Stern's wheat graph
Apr 21, 2012
Bishop Hill in Climate: WG2

For reasons that I can't quite recall, I found myself looking at Chapter 3 of the Stern report, where I noticed a graph on yield losses in wheat.

The text discussing the figure has this to say:

High temperature episodes can reduce yields by up to half if they coincide with a critical phase in the crop cycle like flowering (Figure 3.4).

The change in behaviour at 30°C seems quite distinct, but it's always good to look at the paper behind the headline. From the minute you read the title, you get a sense that all is not quite well with Lord Stern's work.

Growth and yield of winter wheat (Triticum aestivum) crops in response to CO2 and temperature.

So it's a study on winter wheat. I don't know about you, but I haven't come across any suggestions that winter and spring temperatures in the UK might exceed 30°C, but perhaps I'm wrong.

The abstract is interesting too:

Crops of winter wheat (Triticum aestivum L. cv. Hereward) were grown within temperature gradient tunnels at a range of temperatures at either c. 350 or 700 μmol mol−1 CO2 in 1991/92 and 1992/93 at Reading, UK. At terminal spikelet stage, leaf area was 45% greater at elevated CO2 in the first year due to more tillers, and was 30% greater in the second year due to larger leaf areas on the primary tillers. At harvest maturity, total crop biomass was negatively related to mean seasonal temperature within each year and CO2 treatment, due principally to shorter crop durations at the warmer temperatures. Biomass was 6–31% greater at elevated compared with normal CO2 and was also affected by a positive interaction between temperature and CO2 in the first year only. Seed yield per unit area was greater at cooler temperatures and at elevated CO2 concentrations. A 7–44% greater seed dry weight at elevated CO2 in the first year was due to more ears per unit area and heavier grains. In the following year, mean seed dry weight was increased by > 72% at elevated CO2, because grain numbers per ear did not decline with an increase in temperature at elevated CO2. Grain numbers were reduced by temperatures > 31 °C immediately before anthesis at normal atmospheric CO2 in 1992/93, and at both CO2 concentrations in 1991/92. To quantify the impact of future climates of elevated CO2 concentrations and warmer temperatures on wheat yields, consideration of both interactions between CO2 and mean seasonal temperature, and possible effects of instantaneous temperatures on yield components at different CO2 concentrations are required.

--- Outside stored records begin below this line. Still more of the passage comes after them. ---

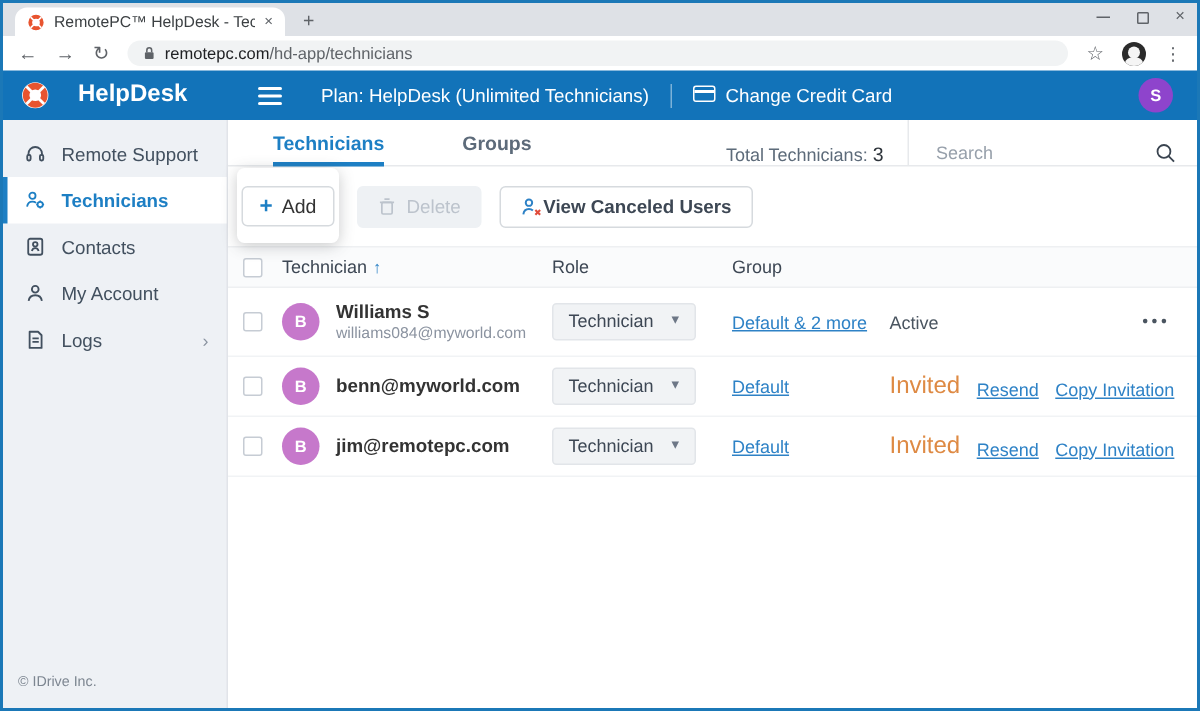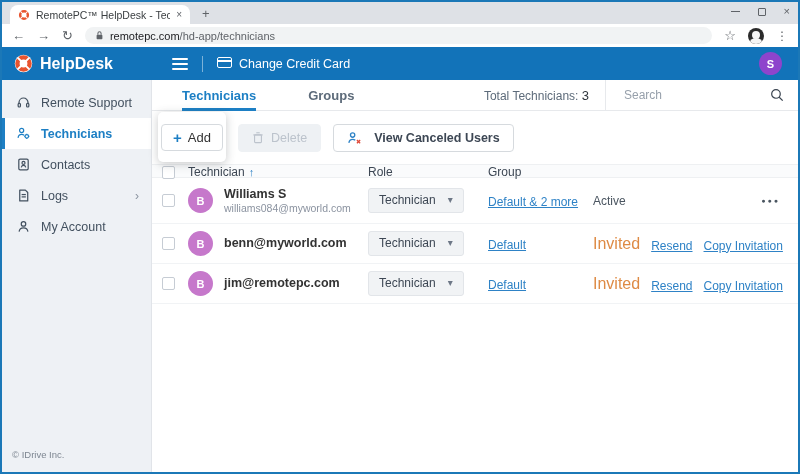--- a/index.html
+++ b/index.html
@@ -33,7 +33,7 @@
   .menu-dots { color:#5f6368; font-size:12px; line-height:1; }
   
   .appheader { height:33px; background:var(--header_blue,#1273b9); display:flex; align-items:center; color:#fff; flex:0 0 auto; }
-  .logo-area { width:150px; flex:0 0 auto; display:flex; align-items:center; gap:7px; padding-left:12px; }
+  .logo-area { width:150px; flex:0 0 auto; display:flex; gap:19px; padding-left:12px; }
   .logo-text { font-size:16px; font-weight:bold; }
   .hamburger { margin-left:20px; display:flex; flex-direction:column; gap:3px; cursor:pointer; }
   .hamburger span { width:16px; height:2px; background:#fff; border-radius:1px; }

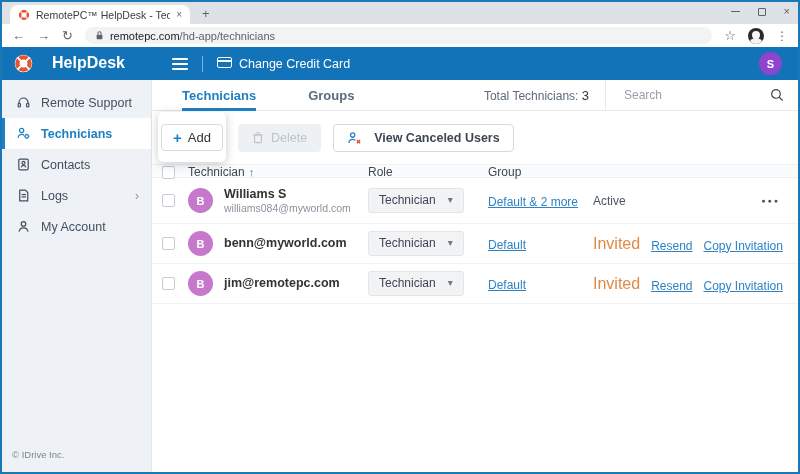--- a/index.html
+++ b/index.html
@@ -160,6 +160,7 @@
         <span></span>
         <span></span>
       </div>
+    <span class="plan-text">Plan: HelpDesk (Unlimited Technicians)</span>
     <span class="hdr-divider"></span>
     <div class="cc-btn">
       <span class="cc-icon"></span>

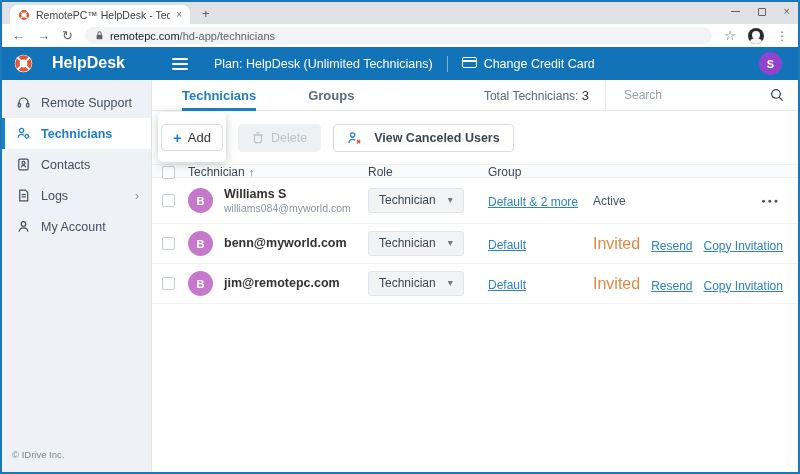--- a/index.html
+++ b/index.html
@@ -59,7 +59,7 @@
   .page-tab.second { margin-left:52px;text-align:center; }
   .page-tab.active { color:var(--accent_blue,#1d7fc4); }
   .page-tab.active::after { content:""; position:absolute; left:0; right:0; bottom:-1px; height:3px; background:var(--accent_blue,#1d7fc4); }
-  .tabbar-right { margin-left:auto; display:flex; align-items:center; height:100%; }
+  .tabbar-right { margin-left:auto; display:flex; align-items:flex-end; height:100%; }
   .total { font-size:12px; color:#5d6b7a; padding-right:16px; }
   .total .cnt { color:#2f353c; font-size:13px; }
   .vdiv { width:1px; align-self:stretch; background:#e7e9ec; }

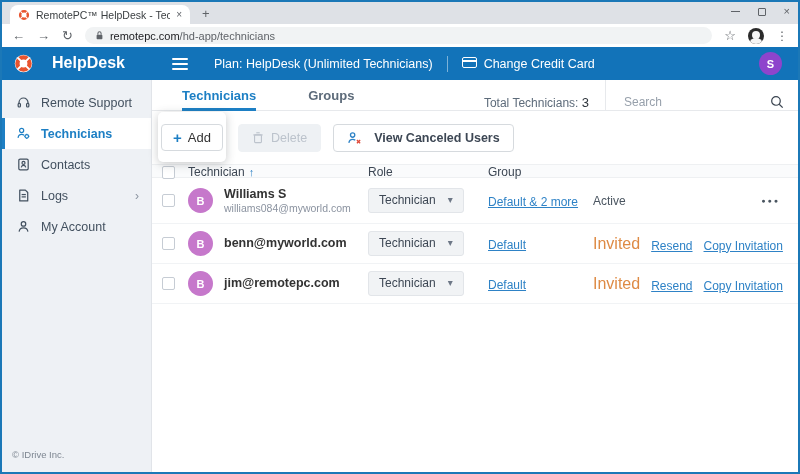--- a/index.html
+++ b/index.html
@@ -73,7 +73,7 @@
   .btn-add { border:1px solid #d6dade; background:#fff; padding:5px 11px; gap:6px; color:#333; font-size:13px; }
   .add-plus { color:var(--accent_blue,#1d7fc4); font-size:15px; font-weight:bold; line-height:1; }
   .btn-delete { margin-left:86px; background:#eef1f4; border:1px solid #eef1f4; padding:6px 13px; gap:7px; color:#bcc3cc;text-align:right; }
-  .btn-view { margin-left:12px; background:#fff; border:1px solid #d6dade; padding:6px 13px; gap:12px; color:#3d4754; font-weight:bold; }
+  .btn-view { margin-left:12px; background:#fff; border:1px solid #d6dade; padding:6px 13px; gap:0; color:#3d4754; font-weight:bold; }
   
   .grid { display:grid; grid-template-columns:26px 180px 120px 105px 1fr 46px; align-items:center; padding:0 18px 0 10px; }
   .thead { height:14px; background:#fafbfc; border-top:1px solid #eef0f2; border-bottom:1px solid #eef0f2; font-size:12px; color:#3d4754; }

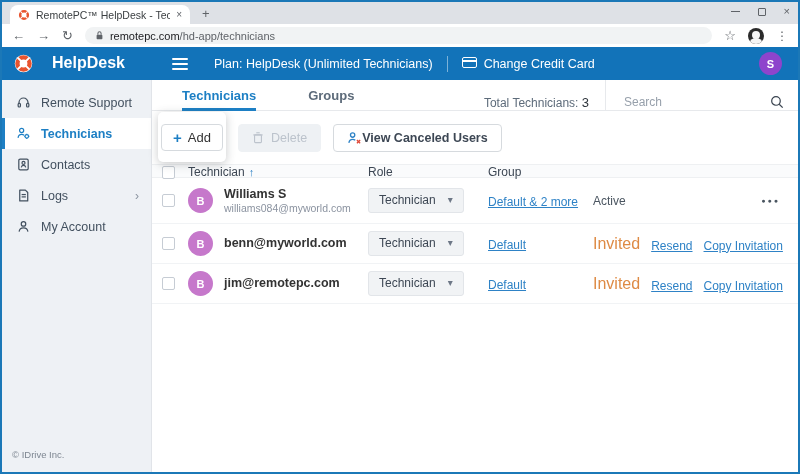--- a/index.html
+++ b/index.html
@@ -76,7 +76,7 @@
   .btn-view { margin-left:12px; background:#fff; border:1px solid #d6dade; padding:6px 13px; gap:0; color:#3d4754; font-weight:bold; }
   
   .grid { display:grid; grid-template-columns:26px 180px 120px 105px 1fr 46px; align-items:center; padding:0 18px 0 10px; }
-  .thead { height:14px; background:#fafbfc; border-top:1px solid #eef0f2; border-bottom:1px solid #eef0f2; font-size:12px; color:#3d4754; }
+  .thead { height:28px; background:#fafbfc; border-top:1px solid #eef0f2; border-bottom:1px solid #eef0f2; font-size:12px; color:#3d4754; }
   .sort-arrow { color:var(--link_blue,#2e82c6); font-size:11px; margin-left:4px; }
   .cb { width:13px; height:13px; border:1px solid #c6ccd4; border-radius:2px; background:#fff; display:inline-block; cursor:pointer; }
   .trow { border-bottom:1px solid #f1f3f5; height:40px; }

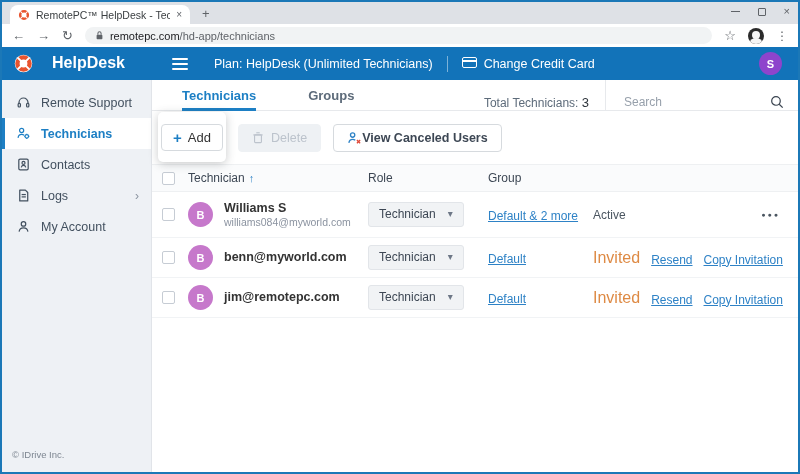--- a/index.html
+++ b/index.html
@@ -211,6 +211,15 @@
       <div class="side-item">
         <span style="display:flex;">
           <svg width="15" height="15" viewBox="0 0 16 16" fill="none" stroke="#42505f" stroke-width="1.3">
+            <circle cx="8" cy="5.2" r="2.4"></circle>
+            <path d="M3.3 13.4c.4-2.7 2.2-4 4.7-4s4.3 1.3 4.7 4"></path>
+          </svg>
+        </span>
+        <span>My Account</span>
+      </div>
+      <div class="side-item">
+        <span style="display:flex;">
+          <svg width="15" height="15" viewBox="0 0 16 16" fill="none" stroke="#42505f" stroke-width="1.3">
             <path d="M4 2.3h6l2.5 2.5v9H4z" stroke-linejoin="round"></path>
             <line x1="6" y1="7" x2="10.5" y2="7"></line>
               <line x1="6" y1="9.5" x2="10.5" y2="9.5"></line>
@@ -218,15 +227,6 @@
         </span>
         <span>Logs</span>
         <span class="side-chevron">›</span>
-      </div>
-      <div class="side-item">
-        <span style="display:flex;">
-          <svg width="15" height="15" viewBox="0 0 16 16" fill="none" stroke="#42505f" stroke-width="1.3">
-            <circle cx="8" cy="5.2" r="2.4"></circle>
-            <path d="M3.3 13.4c.4-2.7 2.2-4 4.7-4s4.3 1.3 4.7 4"></path>
-          </svg>
-        </span>
-        <span>My Account</span>
       </div>
       <div class="side-footer">© IDrive Inc.</div>
     </div>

Nevertheless, the results obtained suggest that the benefits to winter wheat grain yield from CO2 doubling are offset by an increase in mean seasonal temperature of only 1·0 °C to 1·8 °C in the UK.

The abstract is somewhat unclear, but we seem to have a beneficial effect from CO2 fertilisation offset by temperature increases. The tentative conclusion seems to be that these broadly cancel but that more work is required to prove the point.

Stern seems to have picked up on a fall in seed head numbers. I can't see anything in the abtract to support his claim that that there is a fall in yield, but this may be in the body of the paper. It's not clear from the abstract what the counterbalancing effect of CO2 was on these seed heads.

It seems to me that it must be a perilously difficult problem to predict the effect of temperature changes on crops. The threshold demonstrated in this paper seems clear enough, but do we have the same kinds of data for other crops? Or is the 30°C threshold simply extended to other crops? Presumably you then need to assess the likelihood of the threshold being surpassed in each location that particular crop is grown. And is the good news about CO2 fertilisation factored into the impact assessments too?

Lots of questions. Perhaps readers can help find the answers.